-- Opening Marker --

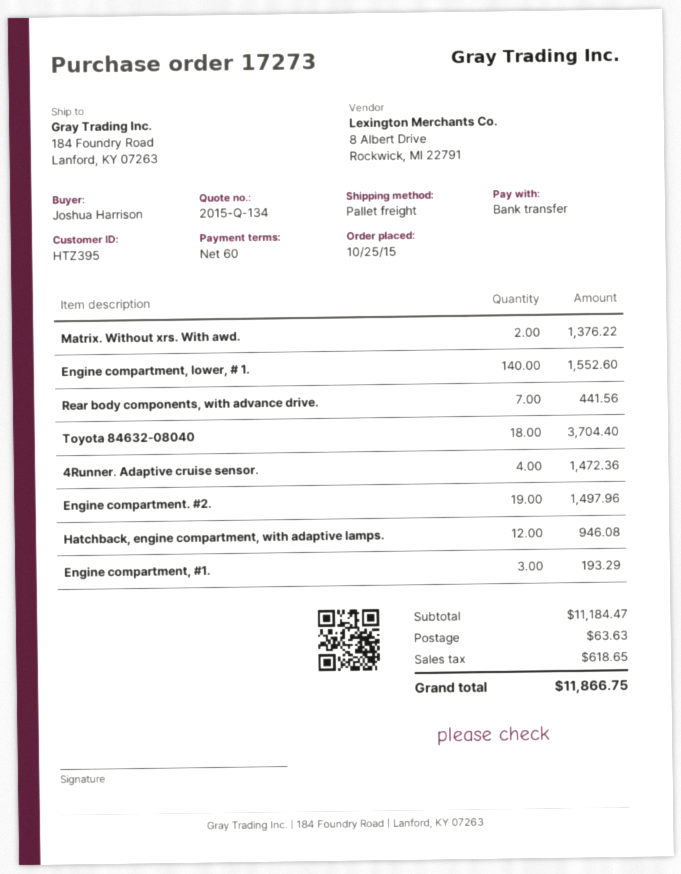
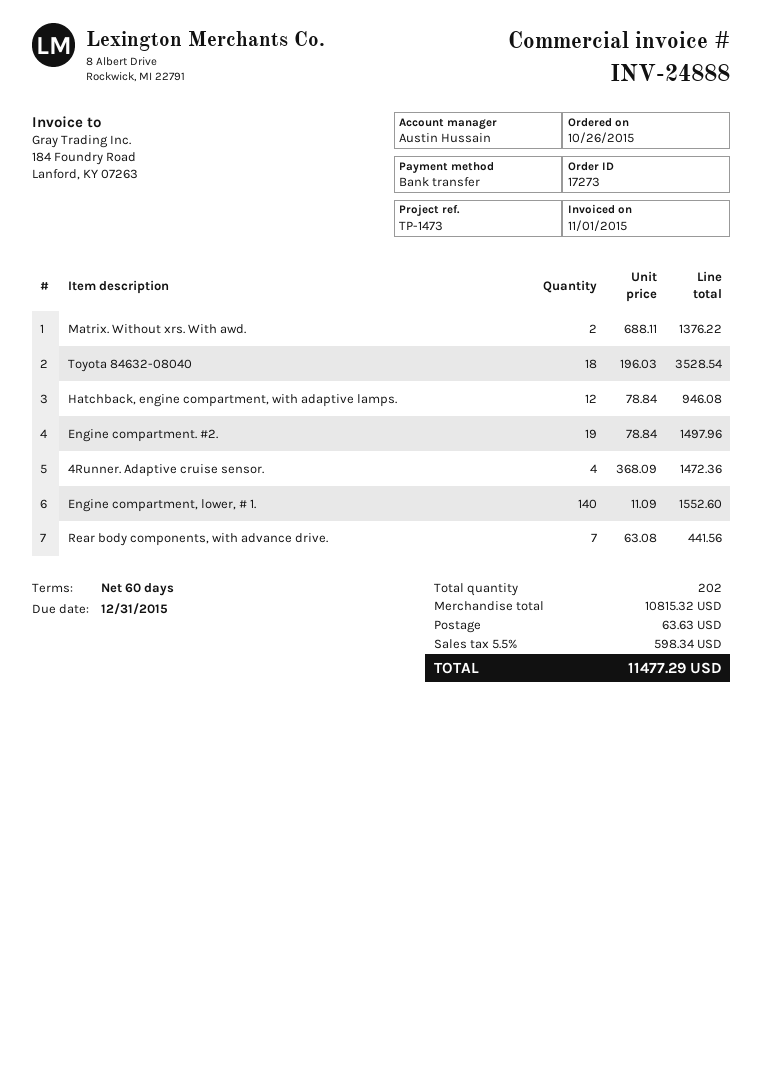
order date: 2015-10-25 -> 2015-10-26
Toyota 84632-08040: 18 for 3704.40 -> 18 for 3528.54
Engine compartment, #1.: 3 for 193.29 -> none
subtotal: 11184.47 -> 10815.32
tax: 618.65 -> 598.34
total: 11866.75 -> 11477.29

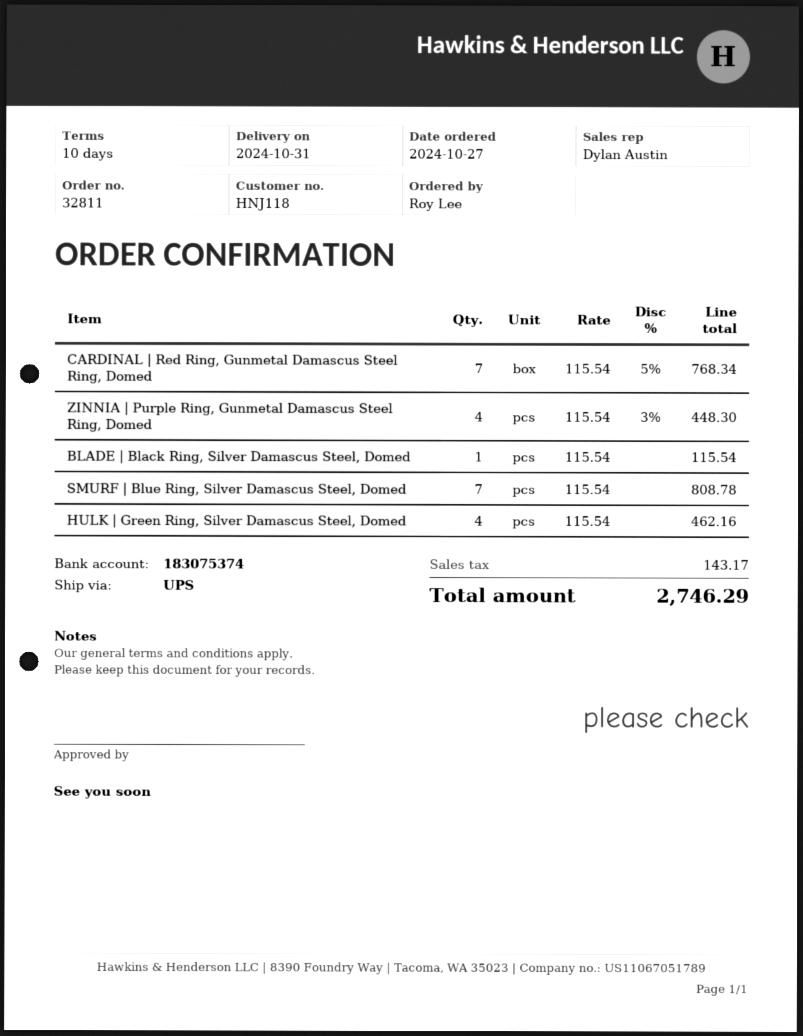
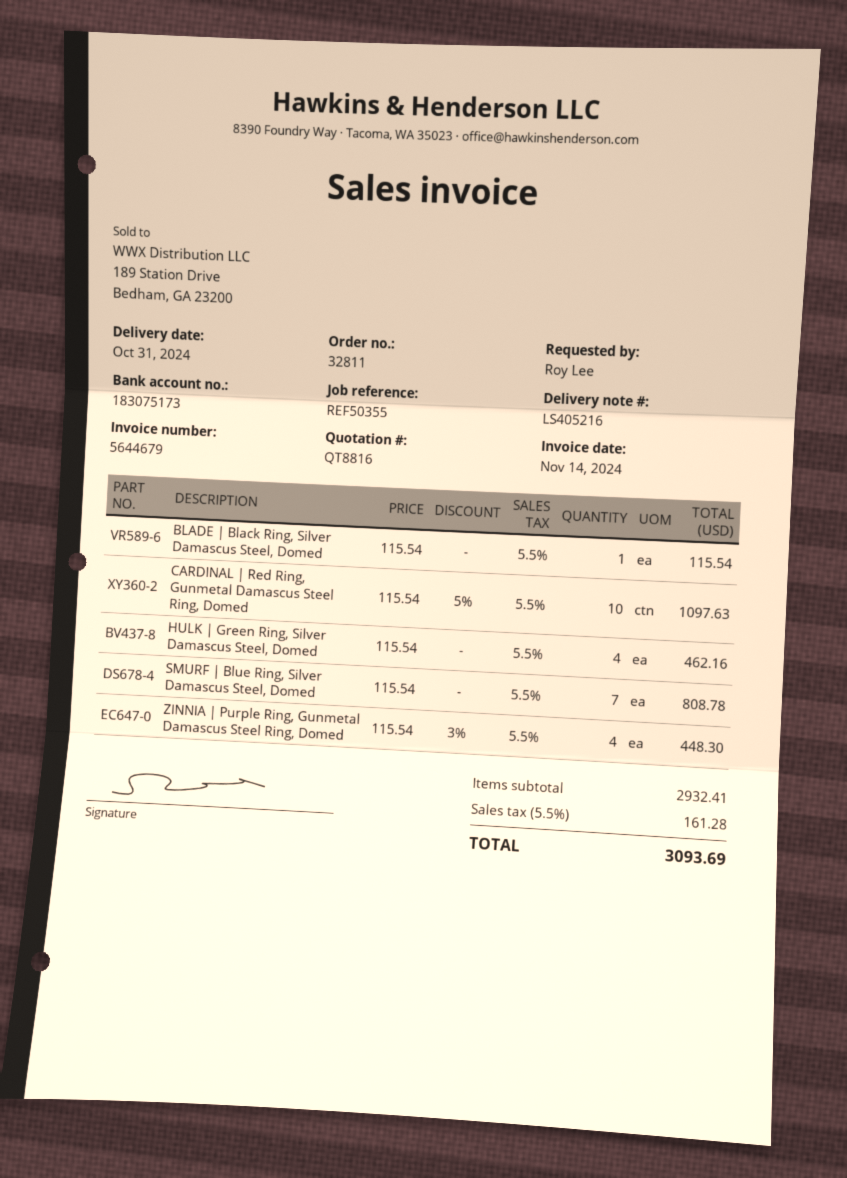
bank account: 183075374 -> 183075173
CARDINAL | Red Ring, Gunmetal Damascus Steel Ring, Domed: 7 x 115.54 - 5% = 768.34 -> 10 x 115.54 - 5% = 1097.63
tax: 143.17 -> 161.28
total: 2746.29 -> 3093.69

-- Closing Marker --

Requirement: What's needed is a word-for-word retyping of the listing, minus its pictures.

Answer to this exercise:
order date: 2015-10-25 -> 2015-10-26
Toyota 84632-08040: 18 for 3704.40 -> 18 for 3528.54
Engine compartment, #1.: 3 for 193.29 -> none
subtotal: 11184.47 -> 10815.32
tax: 618.65 -> 598.34
total: 11866.75 -> 11477.29

bank account: 183075374 -> 183075173
CARDINAL | Red Ring, Gunmetal Damascus Steel Ring, Domed: 7 x 115.54 - 5% = 768.34 -> 10 x 115.54 - 5% = 1097.63
tax: 143.17 -> 161.28
total: 2746.29 -> 3093.69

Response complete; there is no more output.